Linear combinations of vectors

Section 1.3 Linear combinations of vectors

Definition 1.3.1.

The linear combination of the vectors \(\vvec_1,\vvec_2,\ldots,\vvec_n\) with scalars \(c_1,c_2,\ldots,c_n\) is the vector

\begin{equation*} c_1\vvec_1 + c_2\vvec_2 + \ldots + c_n\vvec_n\text{.} \end{equation*}

The scalars \(c_1,c_2,\ldots,c_n\) are called the weights of the linear combination.

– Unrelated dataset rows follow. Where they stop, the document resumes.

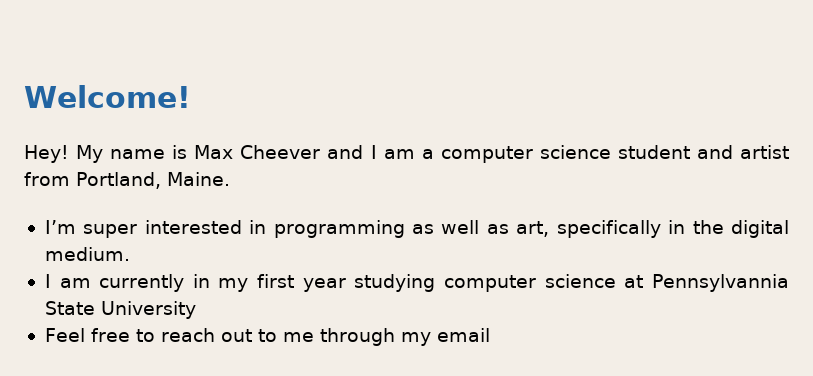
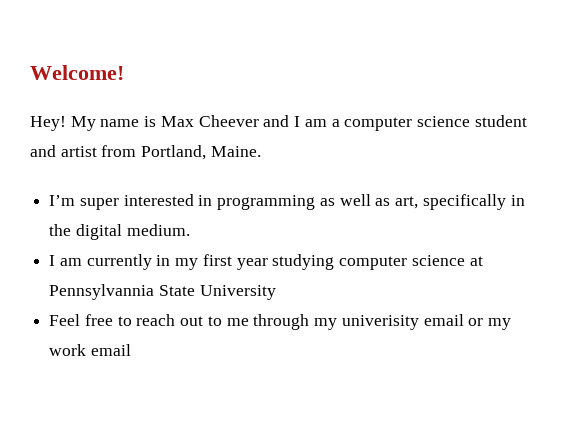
(431, 339) none -> [341,314,511,330] [49,344,87,356] univerisity email or my work

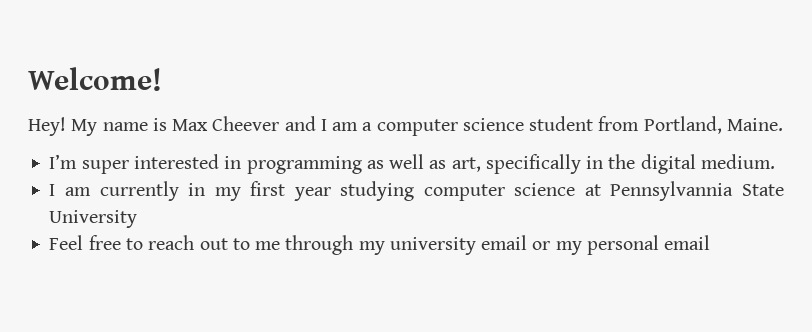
[30,145,97,157] and artist -> (594, 123) none
[341,315,419,330] univerisity -> [389,237,476,255] university
[49,344,87,356] work -> [586,235,659,255] personal

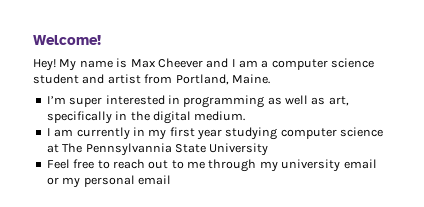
(594, 123) none -> [82,74,141,84] and artist
(601, 190) none -> [62,143,83,153] The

More generally, a linear combination of \(k\) "things" has the form

\begin{equation*} \mathrm{scalar}_1 \cdot \mathrm{thing}_1 + \mathrm{scalar}_2 \cdot \mathrm{thing}_2 + \cdots + \mathrm{scalar}_k \cdot \mathrm{thing}_k\text{.} \end{equation*}

That is, each term is the product of a scalar and a thing, and finitely many such terms are added together.

Remark 1.3.2.

If you have seen linear models, then this should look familiar to you. A linear model can be expressed as a linear combination of data variables. We typically use \(\beta_0, \beta_1, \dots, \beta_k\) to denote the scalars, which are the parameters of the linear model. And we write the data variables as \(\xvec_1, \xvec_2, \dots, \xvec_k\text{.}\) So our linear model looks like

\begin{equation*} \E(\yvec) = \beta_0 \onevec + \beta_1 \xvec_1 + \beta_2 \xvec_2 + \cdots + \beta_k \xvec_k \; . \end{equation*}

And the fitted model as

\begin{equation*} \hat{\yvec} = \hat{\beta}_0 \onevec + \hat{\beta}_1 \xvec_1 + \hat{\beta}_2 \xvec_2 + \cdots + \hat{\beta_k} \xvec_k \; . \end{equation*}

Activity 1.3.1.

In this activity, we will look at linear combinations of a pair of vectors, \(\vvec = \left[\begin{array}{r} 2 \\ 1 \end{array}\right]\) and \(\wvec = \left[\begin{array}{r} 1 \\ 2 \end{array}\right] \text{.}\)

Instructions.

The diagram below can be used to construct linear combinations whose weights \(c\) and \(d\) may be varied using the sliders at the top. The vectors \(\vvec\) and \(\wvec\) are outlined while the linear combination

\begin{equation*} c\vvec + d\wvec \end{equation*}

is shaded red.

Figure 1.3.3. Linear combinations of vectors \(\vvec\) and \(\wvec\text{.}\)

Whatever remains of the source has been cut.